Risk Assessment: Refinery MACT 1 and 2

Background

Section 112(f)(2) of the Clean Air Act (CAA) requires the U.S. EPA to determine for source categories subject to Maximum Achievable Control Technology (MACT) standards whether the emission standards provide an ample margin of safety to protect public health.  This assessment is carried out by the U.S. EPA in a two-step process that includes the primary objective of developing regulations to address any residual risk after implementation of the original Refinery MACT 1 and MACT 2 emission standards and work practices.  Following the risk assessment, the agency performs the prescribed second step of determining whether further requirements are necessary to provide an “ample margin of safety” under its evaluation of the original MACT rules.

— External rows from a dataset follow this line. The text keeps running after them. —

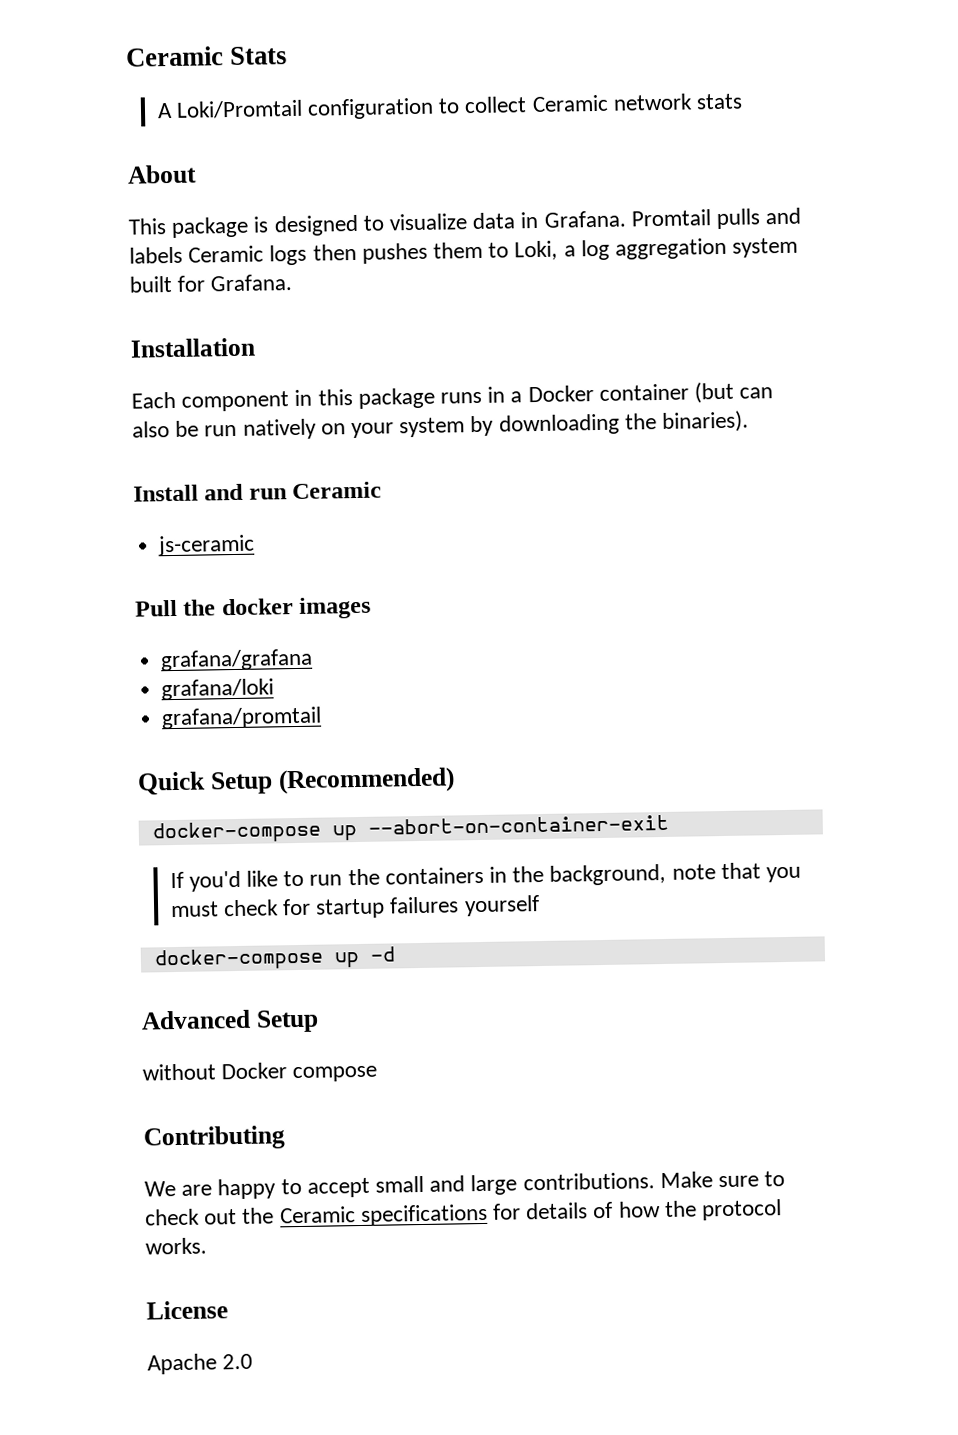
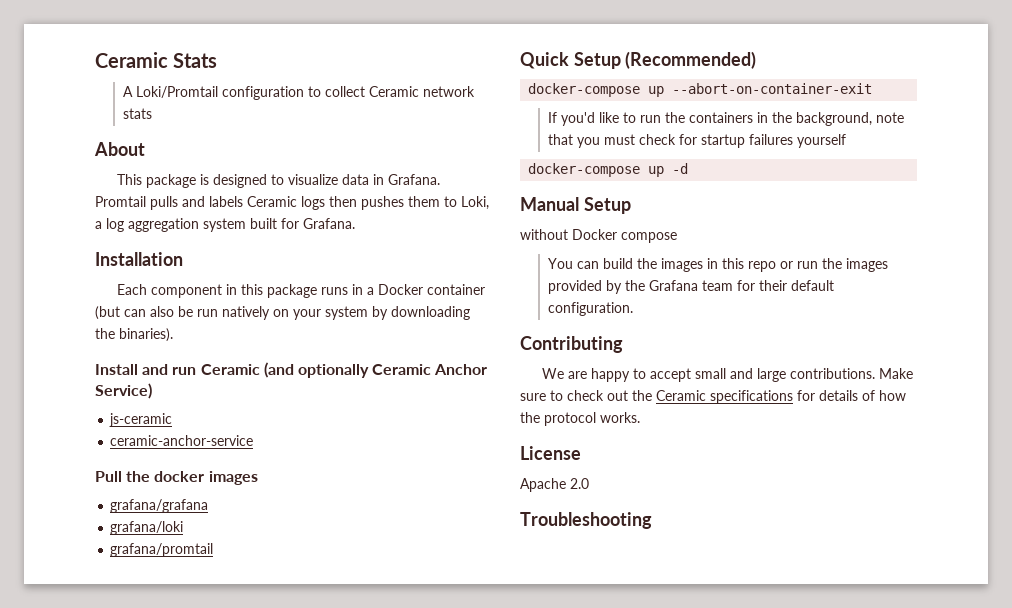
(383, 490) none -> [263,362,488,378] [95,383,152,399] (and optionally Ceramic Anchor Service)
(256, 545) none -> [110,435,254,446] // ceramic-anchor-service
[141,1009,251,1030] Advanced -> [520,197,579,211] Manual
(378, 1074) none -> [547,258,888,272] [547,280,834,294] [547,302,633,316] // You can build the images in this repo or run the images provided by the Grafana team for their default configuration.
(254, 1361) none -> [520,512,652,529] // Troubleshooting

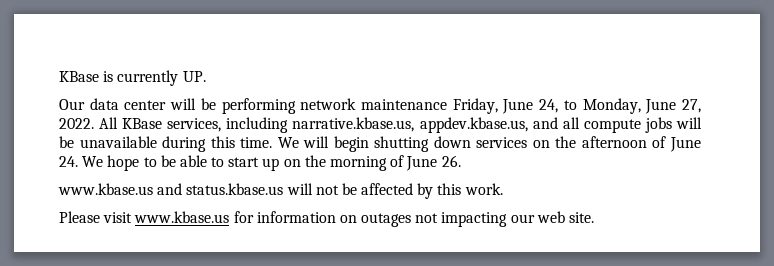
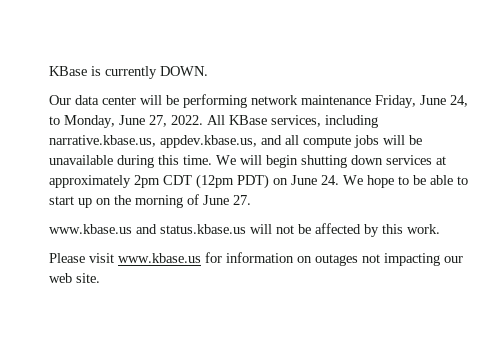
[182,71,206,82] UP. -> [160,66,208,76] DOWN.
[532,136,667,148] on the afternoon of -> [436,156,446,165] [49,174,288,189] at approximately 2pm CDT (12pm PDT) on
[441,155,461,167] 26. -> [233,195,251,205] 27.

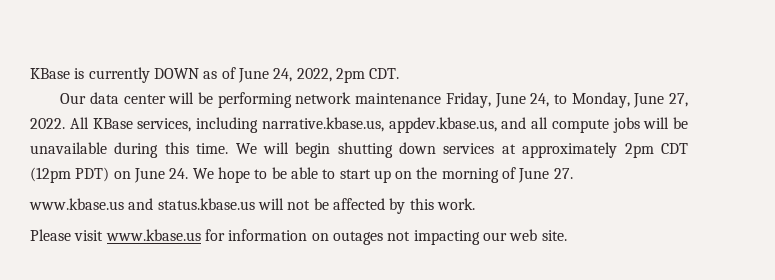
[160,66,208,76] DOWN. -> [153,67,400,83] DOWN as of June 24, 2022, 2pm CDT.

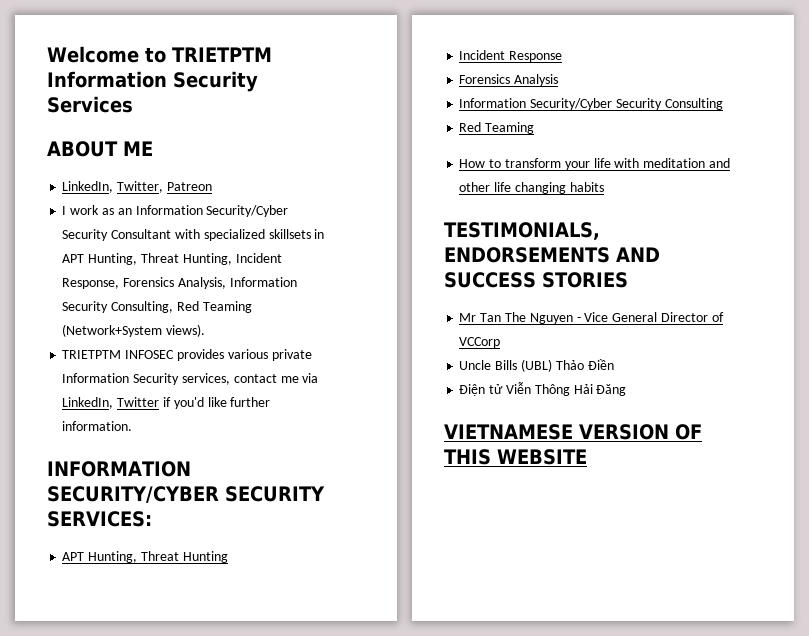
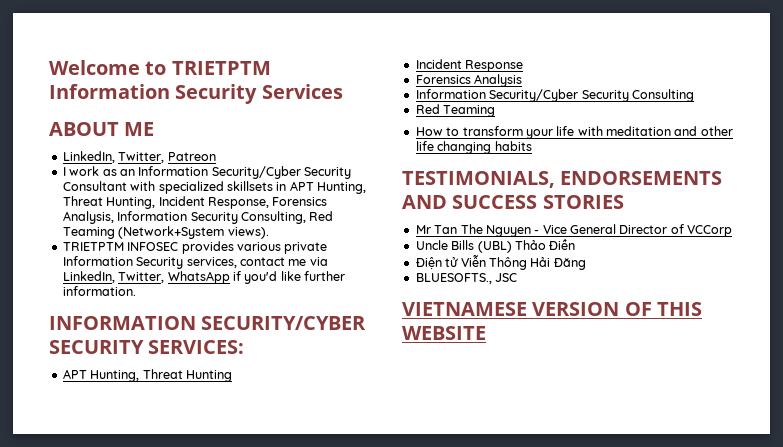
[117,397,160,407] Twitter -> [118,271,230,284] Twitter, WhatsApp
(627, 390) none -> [415,273,518,284] // BLUESOFTS., JSC

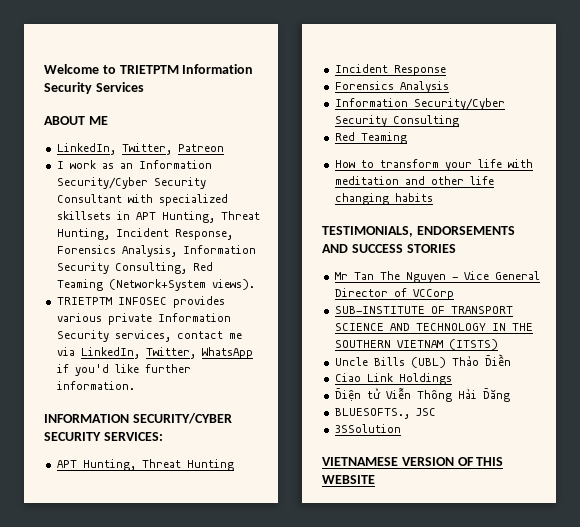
(733, 231) none -> [334,306,513,314] [334,323,533,331] [334,339,498,350] // SUB-INSTITUTE OF TRANSPORT SCIENCE AND TECHNOLOGY IN THE SOUTHERN VIETNAM (ITSTS)
(576, 244) none -> [334,373,452,385] // Ciao Link Holdings
(518, 277) none -> [334,424,401,433] // 3SSolution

The first step in the process of evaluating residual risk is to make a determination of what is an acceptable risk.  If the risks are not acceptable, then the U.S. EPA cannot consider cost in identifying the emissions standards necessary to bring the risks down to an acceptable level.  The second step is the determination of whether regulatory standards must be further strengthened in order to provide the required “ample margin of safety” necessary to protect public health.  The ample margin of safety is the level at which the standards must be set, unless an even more stringent standard is necessary to prevent an adverse environmental impact, taking into consideration costs, energy, safety and other relevant factors.

Risk Assessment

The determination of acceptable risk begins with a presumptive limit on the maximum individual lifetime risk (MIR) of approximately 1-in-10 thousand.  The MIR risk assessment considers the risk from both cancer and non-cancer exposures and considers acute exposures as well as chronic effects from life-time exposures.  Both long-term and short-term inhalation exposure concentrations and health risks from the petroleum refinery sector were addressed by the U.S. EPA in their MACT review by using the Human Exposure Model (Community and Sector HEM-3 version 1.1.0). 

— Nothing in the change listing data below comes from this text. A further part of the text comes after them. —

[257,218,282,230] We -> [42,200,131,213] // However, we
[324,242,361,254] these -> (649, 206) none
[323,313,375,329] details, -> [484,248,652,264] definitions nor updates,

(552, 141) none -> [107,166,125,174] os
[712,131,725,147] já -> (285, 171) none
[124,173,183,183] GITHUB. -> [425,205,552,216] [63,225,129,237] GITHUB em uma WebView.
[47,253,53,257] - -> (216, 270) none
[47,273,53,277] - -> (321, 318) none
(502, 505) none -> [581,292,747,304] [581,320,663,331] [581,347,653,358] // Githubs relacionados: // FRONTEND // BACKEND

The U.S. EPA evaluated risk using screening estimates of acute exposures and risks for each of the hazardous air pollutants (HAPs) of concern at the point of highest off-site exposure for each facility by assuming that a person is located at this spot at a time when both the peak (hourly) emissions rate and worst case dispersion conditions would occur.  The U.S EPA also conducted the screening analysis examining the potential for significant human health risks due to exposures via routes other than inhalation, such as by consumption of locally grown food.  They first determined whether any sources in the source category emitted any hazardous air pollutants known to be persistent and bio-accumulative in the environment (Lead(PB)-HAP).  For the petroleum refinery source categories, the U.S. EPA identified emissions of cadmium compounds, chlorinated dibenzodioxins and furans, lead compounds, mercury compounds, polychlorinated biphenyls, and polycylic organic matter.

In addition to assessing baseline inhalation risks and screening for potential multipathway risks, the U.S. EPA estimated risks considering the potential emission reductions that would be achieved by the different control options that they were considering for the MACT reassessment.  The U.S. EPA used the same emissions inventory that it used for their risk screening modeling and then applied emission reduction estimates for the different control options under consideration in order to calculate the post-control risk values.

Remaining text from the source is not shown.